Exercise instructions:
Go through the records and restate them word for word, omitting images.

Records:
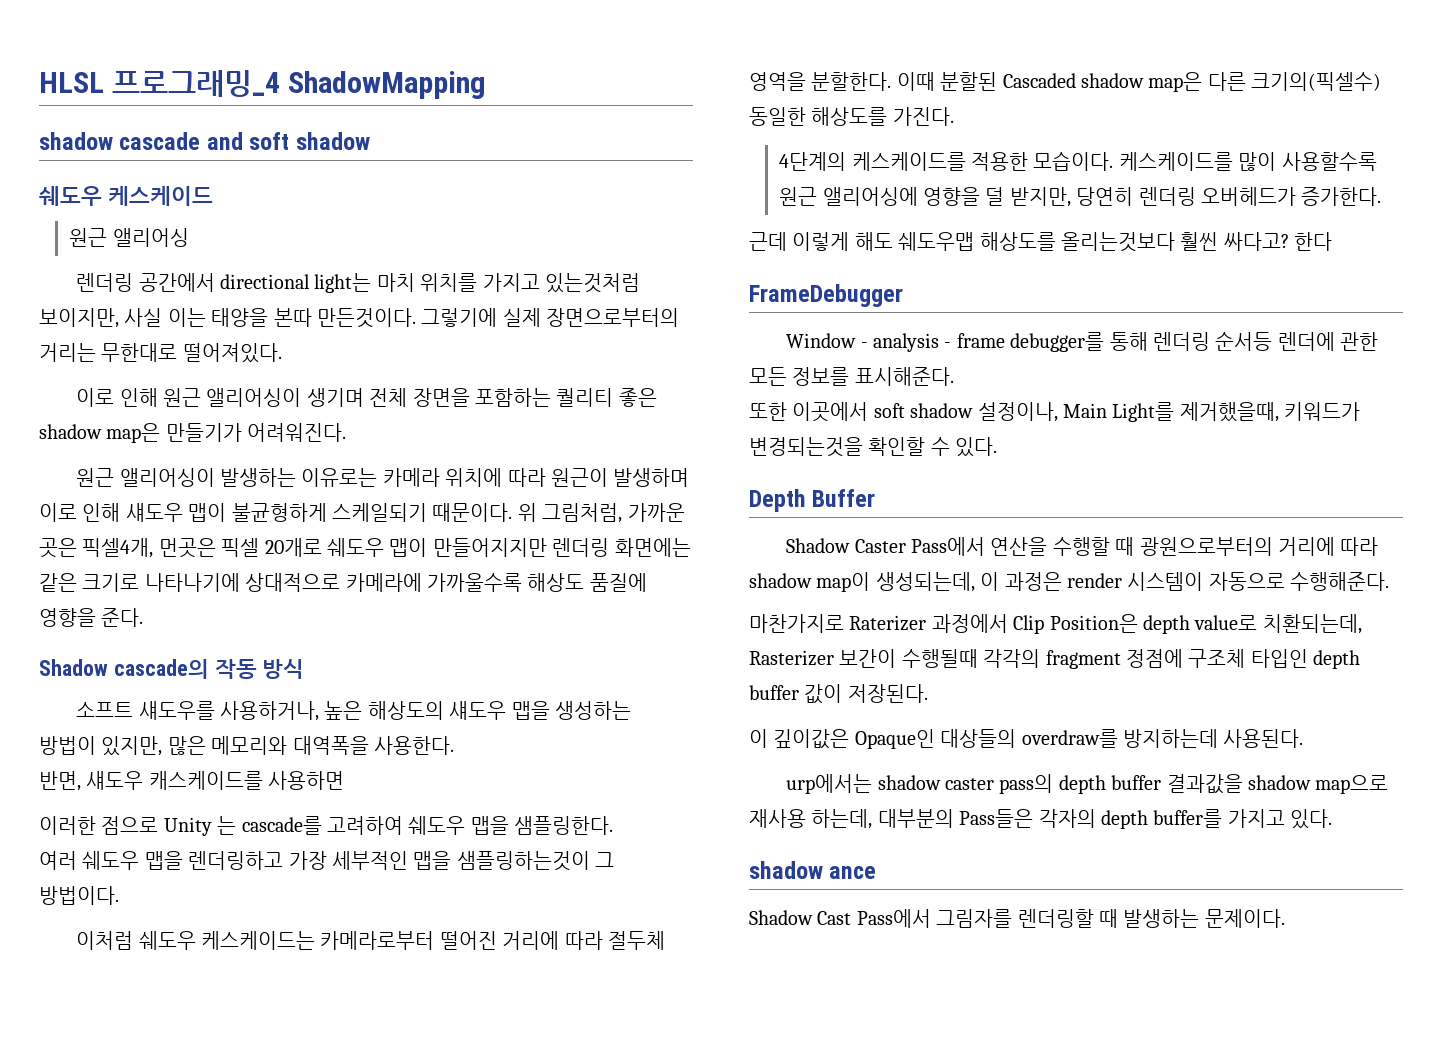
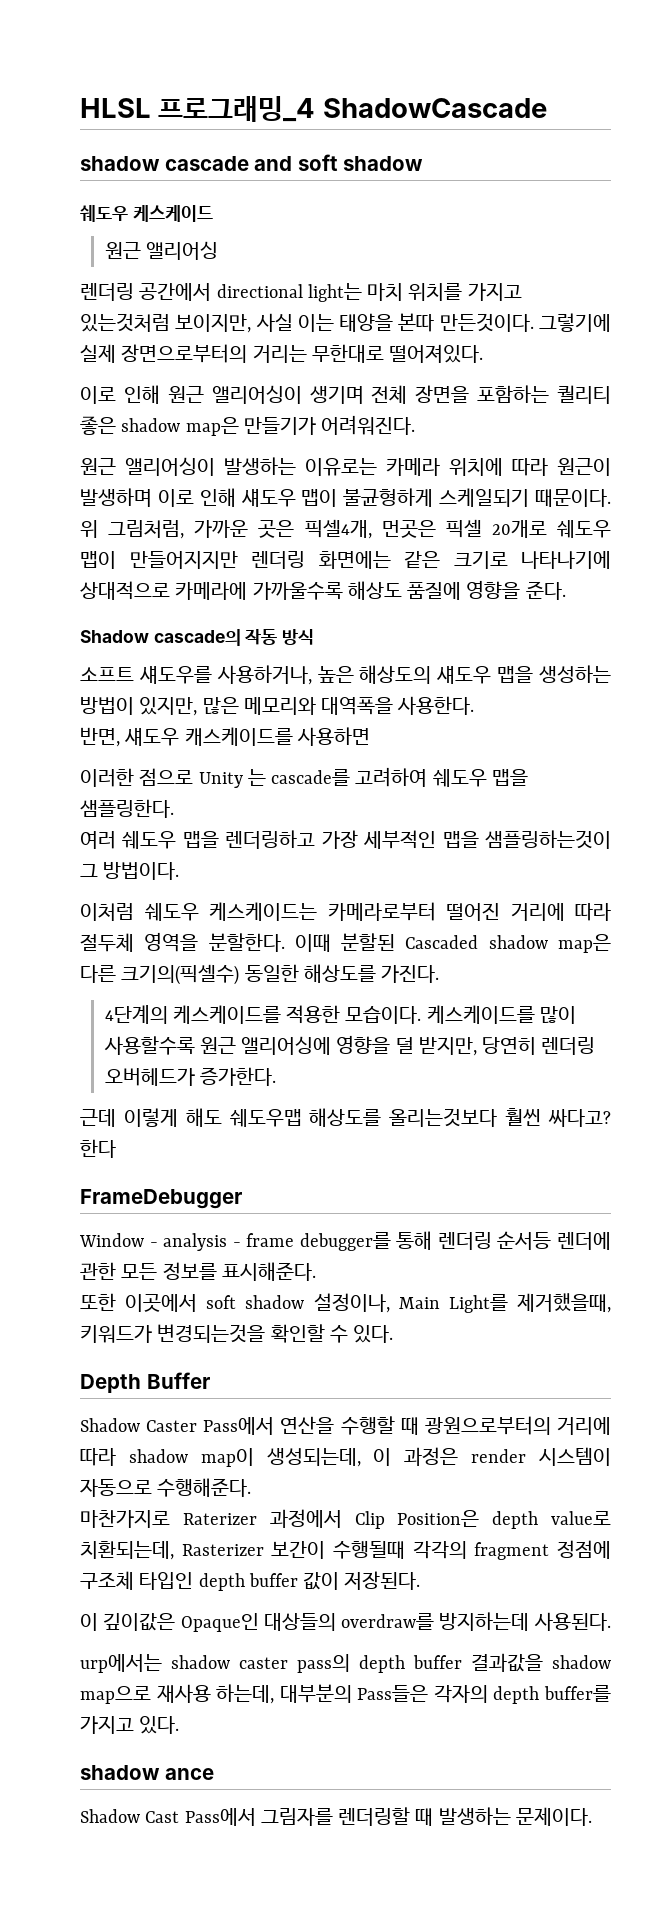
- HLSL 프로그래밍_4 ShadowMapping
+ HLSL 프로그래밍_4 ShadowCascade

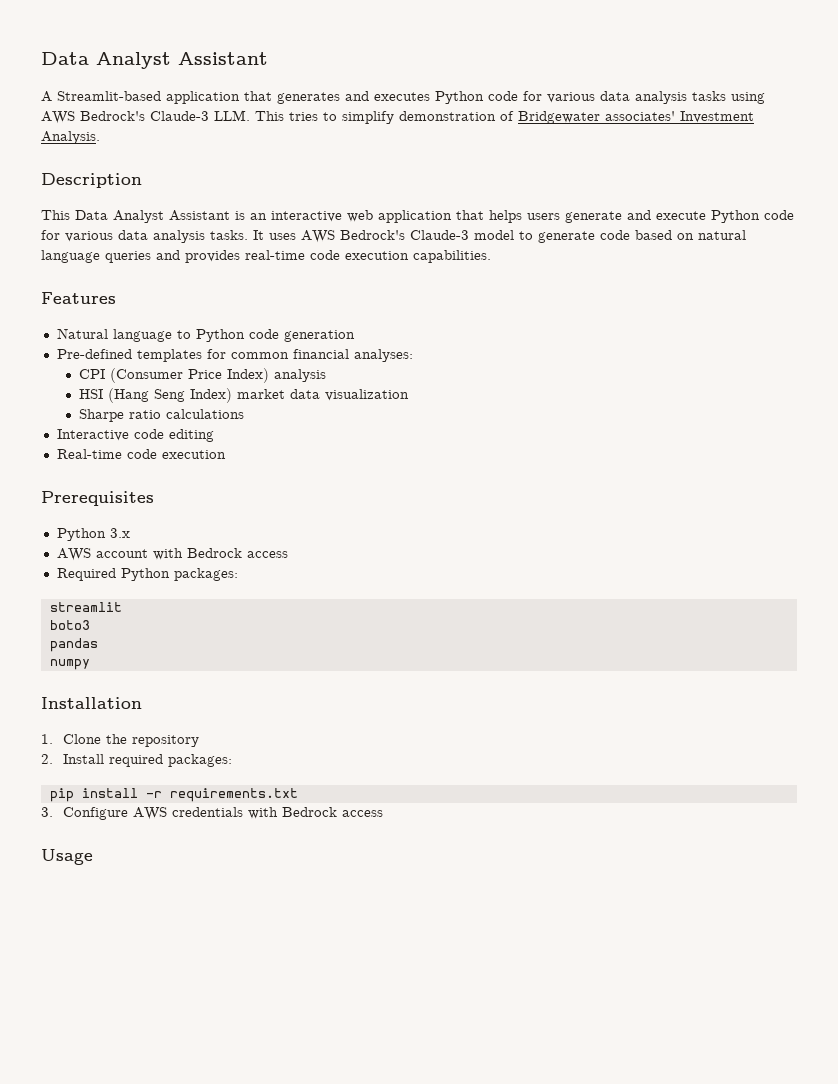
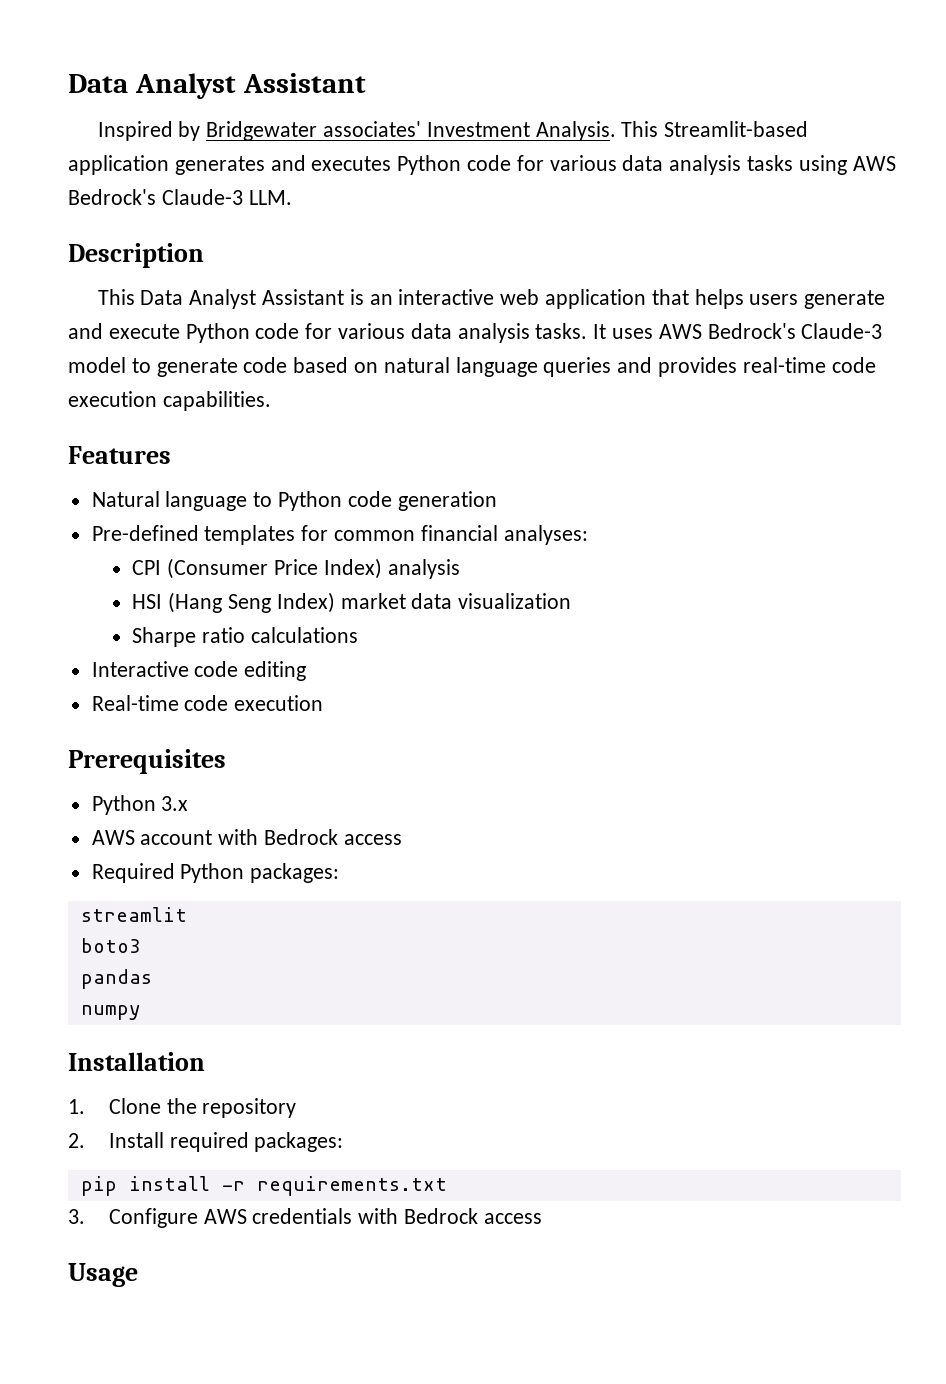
- A Streamlit-based application that generates and executes Python code for various data analysis tasks using AWS Bedrock's Claude-3 LLM. This tries to simplify demonstration of Bridgewater associates' Investment Analysis.
+ Inspired by Bridgewater associates' Investment Analysis. This Streamlit-based application generates and executes Python code for various data analysis tasks using AWS Bedrock's Claude-3 LLM.

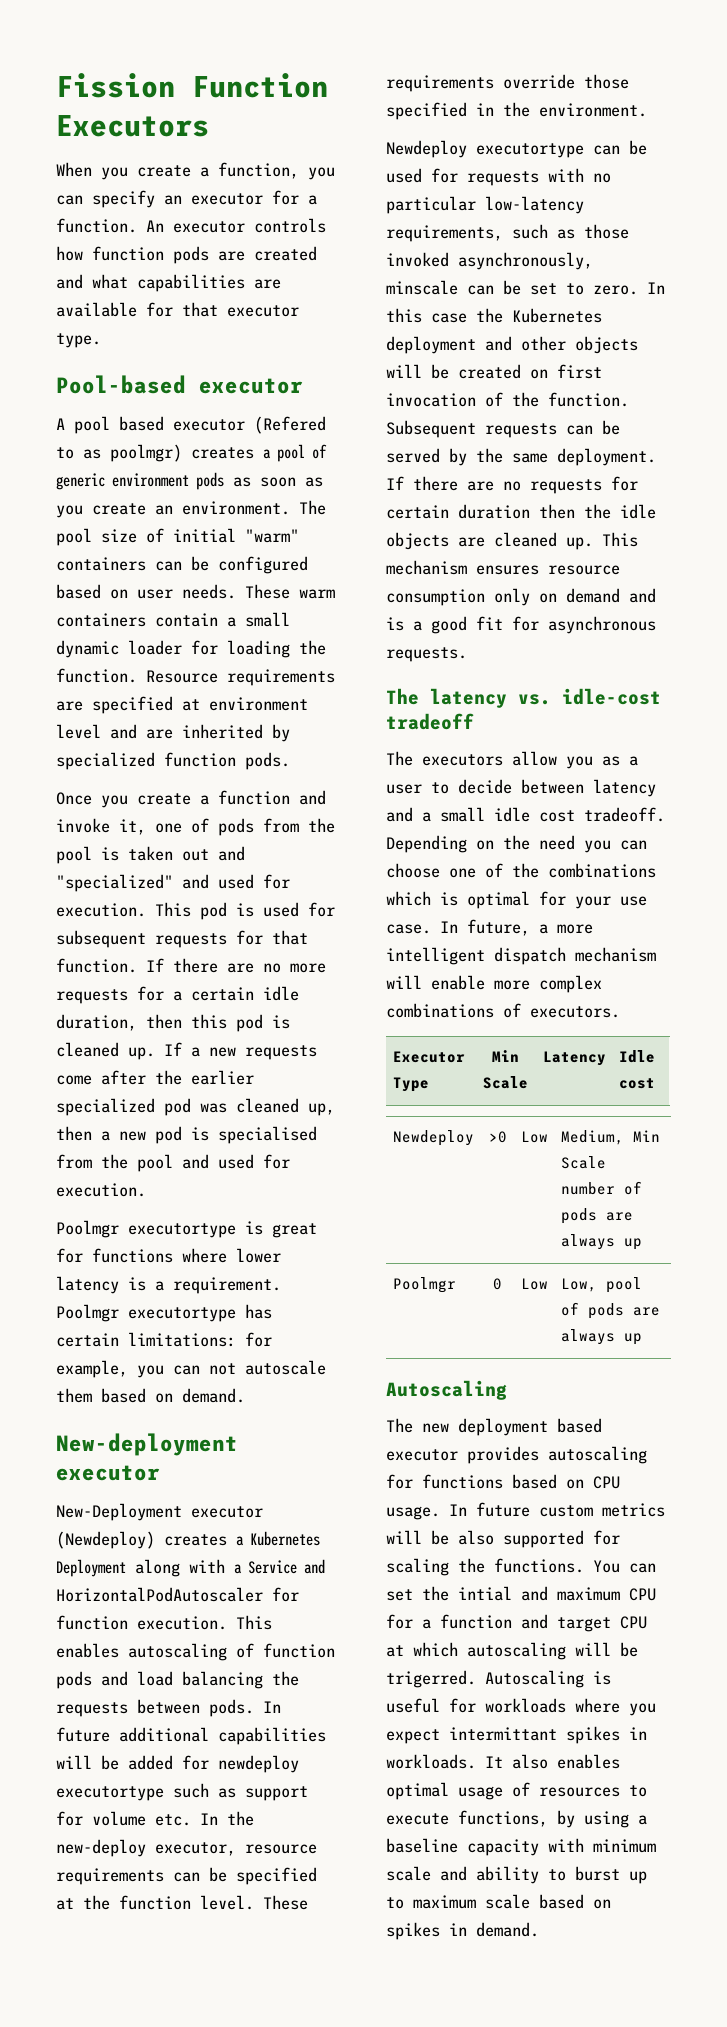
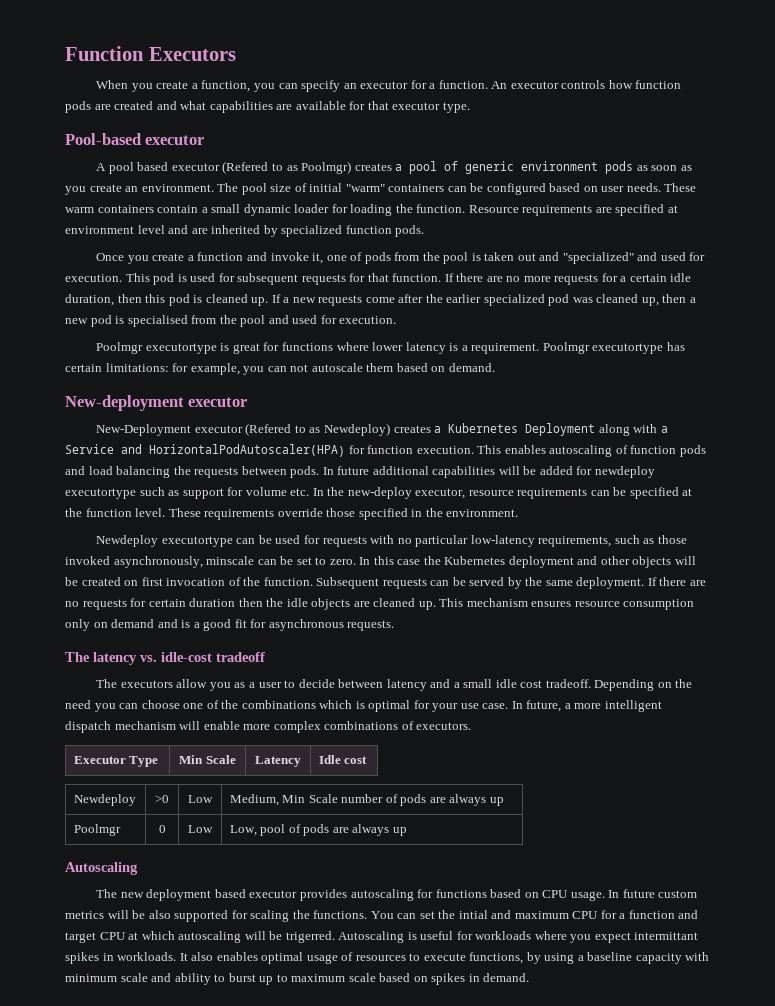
- Fission Function Executors
+ Function Executors
- A pool based executor (Refered to as poolmgr) creates a pool of generic environment pods as soon as you create an environment.
+ A pool based executor (Refered to as Poolmgr) creates a pool of generic environment pods as soon as you create an environment.
- New-Deployment executor (Newdeploy) creates a Kubernetes Deployment along with a Service and HorizontalPodAutoscaler for function execution.
+ New-Deployment executor (Refered to as Newdeploy) creates a Kubernetes Deployment along with a Service and HorizontalPodAutoscaler(HPA) for function execution.

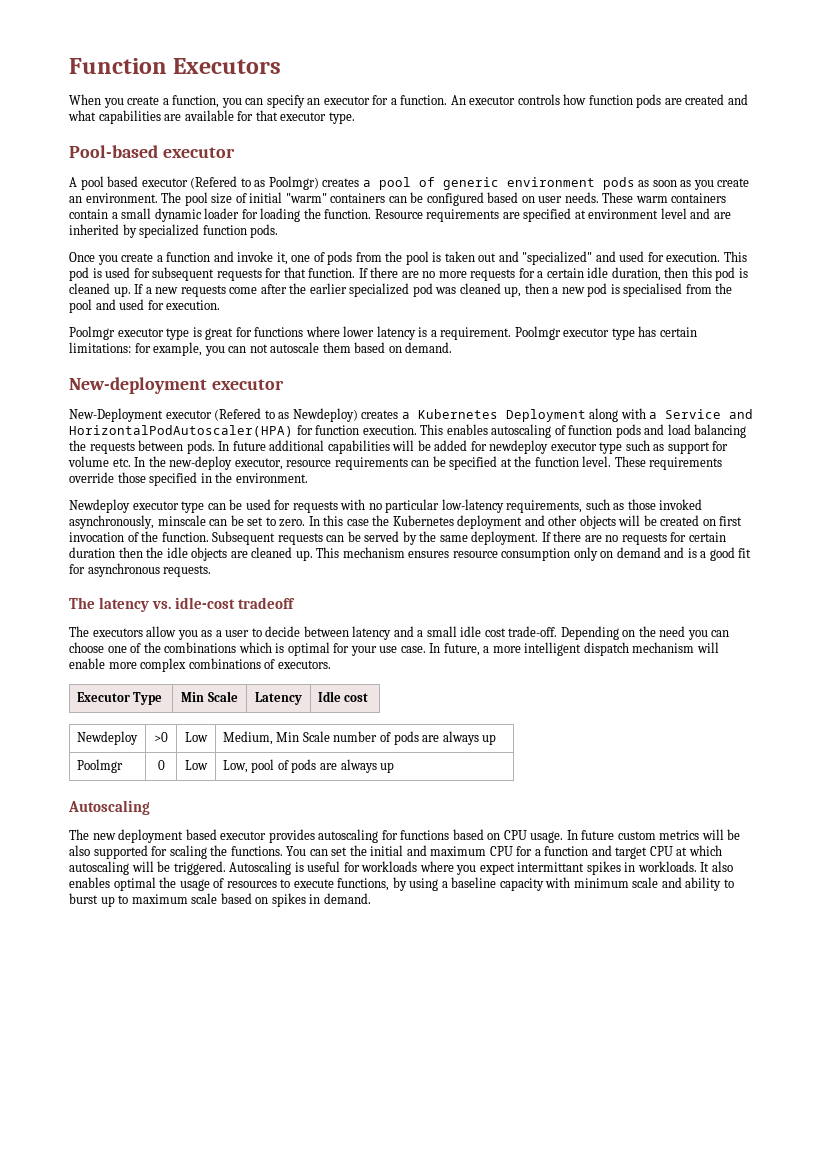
- Poolmgr executortype is great for functions where lower latency is a requirement.
+ Poolmgr executor type is great for functions where lower latency is a requirement.
- Poolmgr executortype has certain limitations: for example, you can not autoscale them based on demand.
+ Poolmgr executor type has certain limitations: for example, you can not autoscale them based on demand.
- In future additional capabilities will be added for newdeploy executortype such as support for volume etc. In the new-deploy executor, resource requirements can be specified at the function level.
+ In future additional capabilities will be added for newdeploy executor type such as support for volume etc. In the new-deploy executor, resource requirements can be specified at the function level.
- Newdeploy executortype can be used for requests with no particular low-latency requirements, such as those invoked asynchronously, minscale can be set to zero.
+ Newdeploy executor type can be used for requests with no particular low-latency requirements, such as those invoked asynchronously, minscale can be set to zero.
- The executors allow you as a user to decide between latency and a small idle cost tradeoff.
+ The executors allow you as a user to decide between latency and a small idle cost trade-off.
- You can set the intial and maximum CPU for a function and target CPU at which autoscaling will be trigerred.
+ You can set the initial and maximum CPU for a function and target CPU at which autoscaling will be triggered.
- It also enables optimal usage of resources to execute functions, by using a baseline capacity with minimum scale and ability to burst up to maximum scale based on spikes in demand.
+ It also enables optimal the usage of resources to execute functions, by using a baseline capacity with minimum scale and ability to burst up to maximum scale based on spikes in demand.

Task output:
- HLSL 프로그래밍_4 ShadowMapping
+ HLSL 프로그래밍_4 ShadowCascade

- A Streamlit-based application that generates and executes Python code for various data analysis tasks using AWS Bedrock's Claude-3 LLM. This tries to simplify demonstration of Bridgewater associates' Investment Analysis.
+ Inspired by Bridgewater associates' Investment Analysis. This Streamlit-based application generates and executes Python code for various data analysis tasks using AWS Bedrock's Claude-3 LLM.

- Fission Function Executors
+ Function Executors
- A pool based executor (Refered to as poolmgr) creates a pool of generic environment pods as soon as you create an environment.
+ A pool based executor (Refered to as Poolmgr) creates a pool of generic environment pods as soon as you create an environment.
- New-Deployment executor (Newdeploy) creates a Kubernetes Deployment along with a Service and HorizontalPodAutoscaler for function execution.
+ New-Deployment executor (Refered to as Newdeploy) creates a Kubernetes Deployment along with a Service and HorizontalPodAutoscaler(HPA) for function execution.

- Poolmgr executortype is great for functions where lower latency is a requirement.
+ Poolmgr executor type is great for functions where lower latency is a requirement.
- Poolmgr executortype has certain limitations: for example, you can not autoscale them based on demand.
+ Poolmgr executor type has certain limitations: for example, you can not autoscale them based on demand.
- In future additional capabilities will be added for newdeploy executortype such as support for volume etc. In the new-deploy executor, resource requirements can be specified at the function level.
+ In future additional capabilities will be added for newdeploy executor type such as support for volume etc. In the new-deploy executor, resource requirements can be specified at the function level.
- Newdeploy executortype can be used for requests with no particular low-latency requirements, such as those invoked asynchronously, minscale can be set to zero.
+ Newdeploy executor type can be used for requests with no particular low-latency requirements, such as those invoked asynchronously, minscale can be set to zero.
- The executors allow you as a user to decide between latency and a small idle cost tradeoff.
+ The executors allow you as a user to decide between latency and a small idle cost trade-off.
- You can set the intial and maximum CPU for a function and target CPU at which autoscaling will be trigerred.
+ You can set the initial and maximum CPU for a function and target CPU at which autoscaling will be triggered.
- It also enables optimal usage of resources to execute functions, by using a baseline capacity with minimum scale and ability to burst up to maximum scale based on spikes in demand.
+ It also enables optimal the usage of resources to execute functions, by using a baseline capacity with minimum scale and ability to burst up to maximum scale based on spikes in demand.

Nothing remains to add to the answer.